Setor sucroalcooleiro brasileiro teme retaliação comercial do governo Trump, que pode impactar exportações e gerar tensões diplomáticas.
O governo do presidente Luiz Inácio Lula da Silva recebeu um alerta sobre possíveis medidas comerciais que a administração de Donald Trump pode adotar contra o etanol brasileiro. O aviso partiu de um representante do setor sucroalcooleiro nacional e foi registrado pelo Itamaraty em um documento oficial.
O alerta foi emitido por Paulo Macedo, diretor global de Relações Internacionais da Raízen, uma das maiores empresas do setor no Brasil, em contato com a embaixada brasileira em Washington. Segundo Macedo, consultores da empresa apontaram que a Casa Branca já estaria analisando a possibilidade de impor restrições ao etanol produzido no Brasil.
Segundo informações da Folha de São Paulo, a empresa Raízen, foi procurada pela imprensa, preferiu não comentar o caso.
Se confirmada, essa nova ação dos Estados Unidos abrirá mais um capítulo na histórica disputa comercial entre os dois países no setor do etanol. Os EUA vêm criticando as barreiras impostas pelo Brasil à entrada do etanol americano, produzido a partir do milho, enquanto o etanol brasileiro, feito da cana-de-açúcar, entra nos EUA sem tarifas significativas.
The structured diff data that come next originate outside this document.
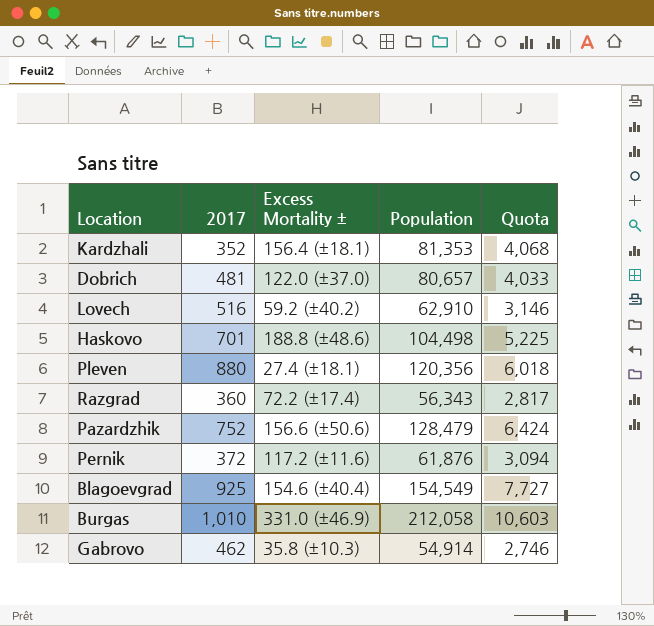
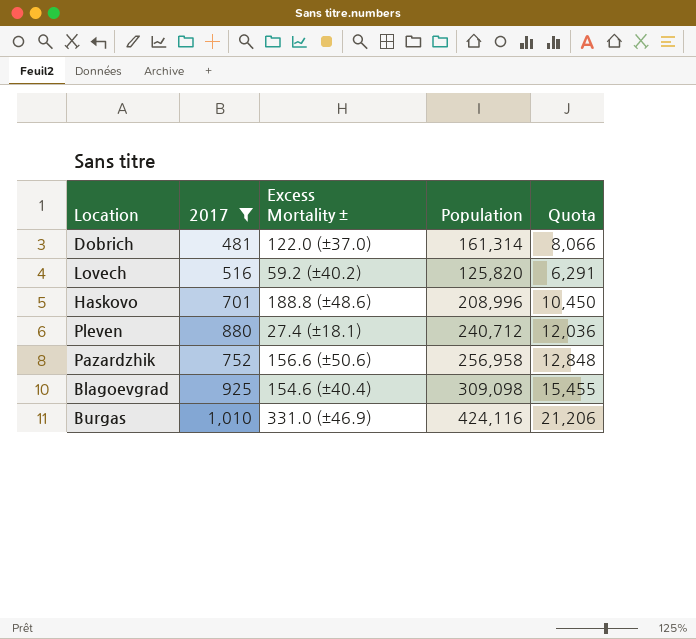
filter: none -> 2017 >= 481
Dobrich | Population: 80,657 -> 161,314
Dobrich | Quota: 4,033 -> 8,066
Lovech | Population: 62,910 -> 125,820
Lovech | Quota: 3,146 -> 6,291
Haskovo | Population: 104,498 -> 208,996
Haskovo | Quota: 5,225 -> 10,450
Pleven | Population: 120,356 -> 240,712
Pleven | Quota: 6,018 -> 12,036
Pazardzhik | Population: 128,479 -> 256,958
Pazardzhik | Quota: 6,424 -> 12,848
Blagoevgrad | Population: 154,549 -> 309,098
Blagoevgrad | Quota: 7,727 -> 15,455
Burgas | Population: 212,058 -> 424,116
Burgas | Quota: 10,603 -> 21,206

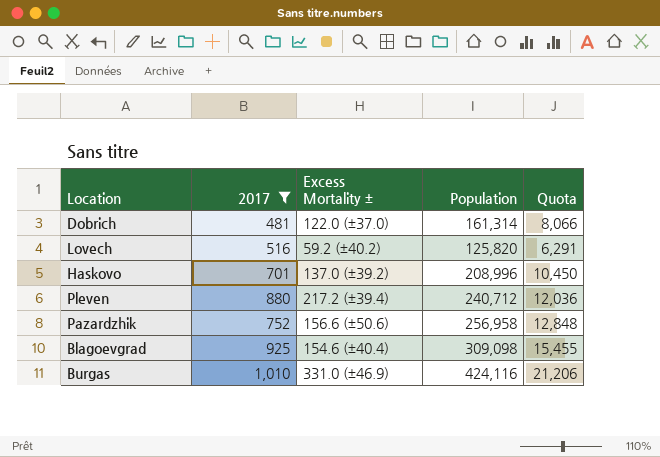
Haskovo | Excess Mortality ±: 188.8 (±48.6) -> 137.0 (±39.2)
Pleven | Excess Mortality ±: 27.4 (±18.1) -> 217.2 (±39.4)

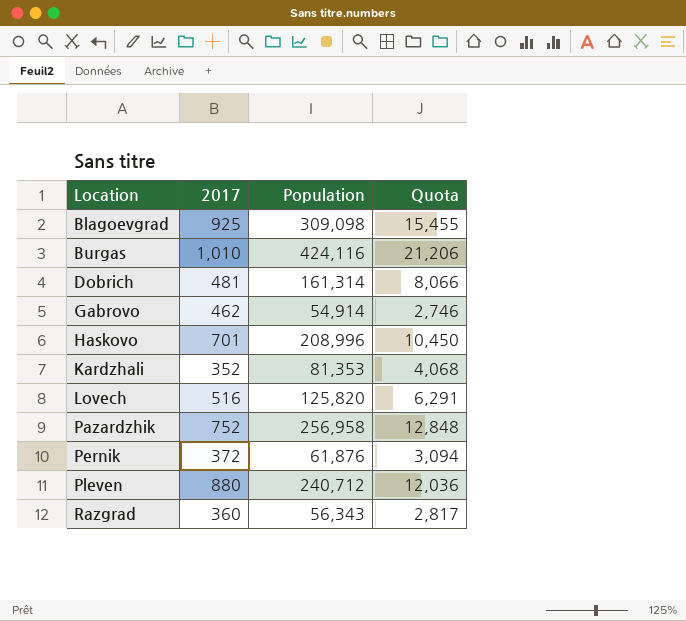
filter: 2017 >= 481 -> none
row order: none -> Location ascending
column Excess Mortality ± | position: 3 -> none

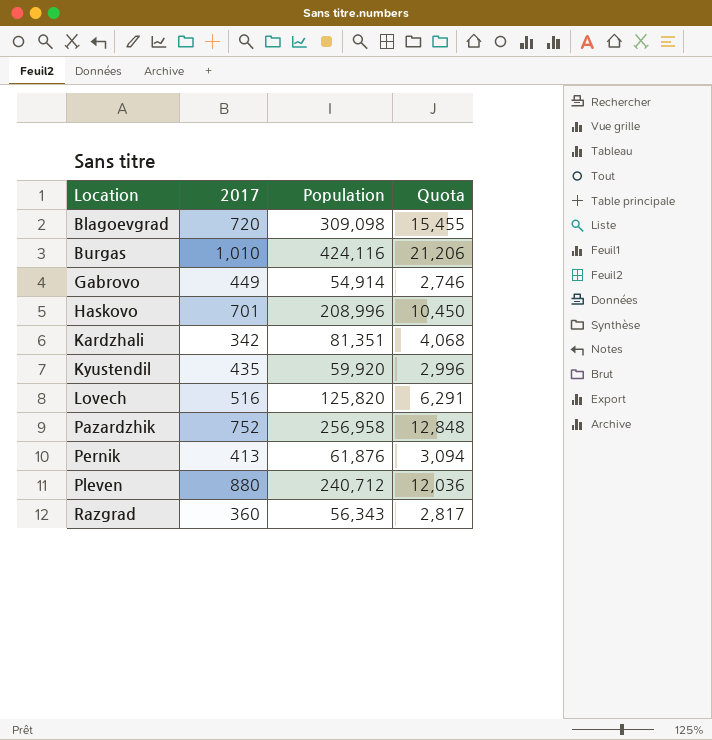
row Dobrich: 481 | 161,314 | 8,066 -> none
Blagoevgrad | 2017: 925 -> 720
Gabrovo | 2017: 462 -> 449
Kardzhali | 2017: 352 -> 342
Kardzhali | Population: 81,353 -> 81,351
row Kyustendil: none -> 435 | 59,920 | 2,996
Pernik | 2017: 372 -> 413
Atualmente, o Brasil impõe um imposto de 18% sobre o etanol americano, o que afeta principalmente os produtores do Meio-Oeste dos EUA, região que tem forte ligação política com Trump. Para aliados do ex-presidente, essa barreira tarifária representa uma prática comercial injusta.
Nos bastidores, o governo brasileiro argumenta que as situações dos dois países não são comparáveis. O Brasil, por exemplo, sofre com barreiras americanas ao açúcar brasileiro, um tema que é pauta recorrente nas negociações comerciais entre as nações.
Além disso, há preocupação com os produtores do Nordeste brasileiro, que poderiam ser fortemente impactados por uma maior abertura ao etanol americano.
Ainda não há informações concretas sobre quais serão as ações do governo Trump em relação ao etanol brasileiro. Entre as opções está a possibilidade de um aumento de tarifas para a entrada do etanol brasileiro nos EUA ou o uso de outros mecanismos de pressão comercial.
Caso sejam impostas restrições, o impacto será significativo, já que os EUA representam o segundo maior mercado de exportação do etanol brasileiro, com um volume de vendas que somou US$ 181,8 milhões (cerca de R$ 1 bilhão) em 2023. Apenas a Coreia do Sul supera os EUA como destino das exportações do biocombustível brasileiro.
A maioria das exportações brasileiras de etanol tem como destino a Califórnia, onde há regras ambientais mais rígidas para redução de emissões de carbono, favorecendo o etanol de cana.
A preocupação sobre a postura de Trump em relação ao etanol cresceu após uma audiência no Senado americano com Jamieson Greer, indicado como representante de Comércio dos EUA, realizada em 6 de fevereiro.
Na sabatina, Greer afirmou que considera o etanol um caso evidente de injustiça comercial e que o governo americano poderia recorrer a investigações comerciais para pressionar o Brasil a reduzir suas tarifas ao etanol dos EUA.
“Você poderia certamente procurar os brasileiros e dizer: ‘Vocês precisam consertar isso’. Mas isso precisa vir acompanhado de um senão. Isso é um pouco duro, mas precisamos ter alavancagem. E, se for necessário ganhar alavancagem por meio de ações investigativas ou outras medidas, faremos isso”, declarou Greer.
Entre as falas de destaque registradas por autoridades brasileiras, um ponto chama atenção: Greer indicou que o setor de etanol estará entre as prioridades comerciais do governo Trump.
A primeira onda de medidas protecionistas de Trump, em seu primeiro mandato, atingiu setores como aço e alumínio. Recentemente, no dia 10 de fevereiro, os EUA elevaram as tarifas de importação desses produtos para 25%, justificando a decisão com o aumento das compras brasileiras de aço da China.
Antes do anúncio das novas tarifas, o governo brasileiro já havia preparado um mapeamento dos setores mais vulneráveis a retaliações comerciais dos EUA. Esse estudo incluiu estratégias e instrumentos que o Brasil poderia usar para mitigar impactos e responder às medidas protecionistas.
Agora, com a possibilidade de o etanol entrar na mira da administração Trump, o governo Lula precisará avaliar estratégias de defesa para manter a competitividade do setor e evitar prejuízos ao agronegócio brasileiro.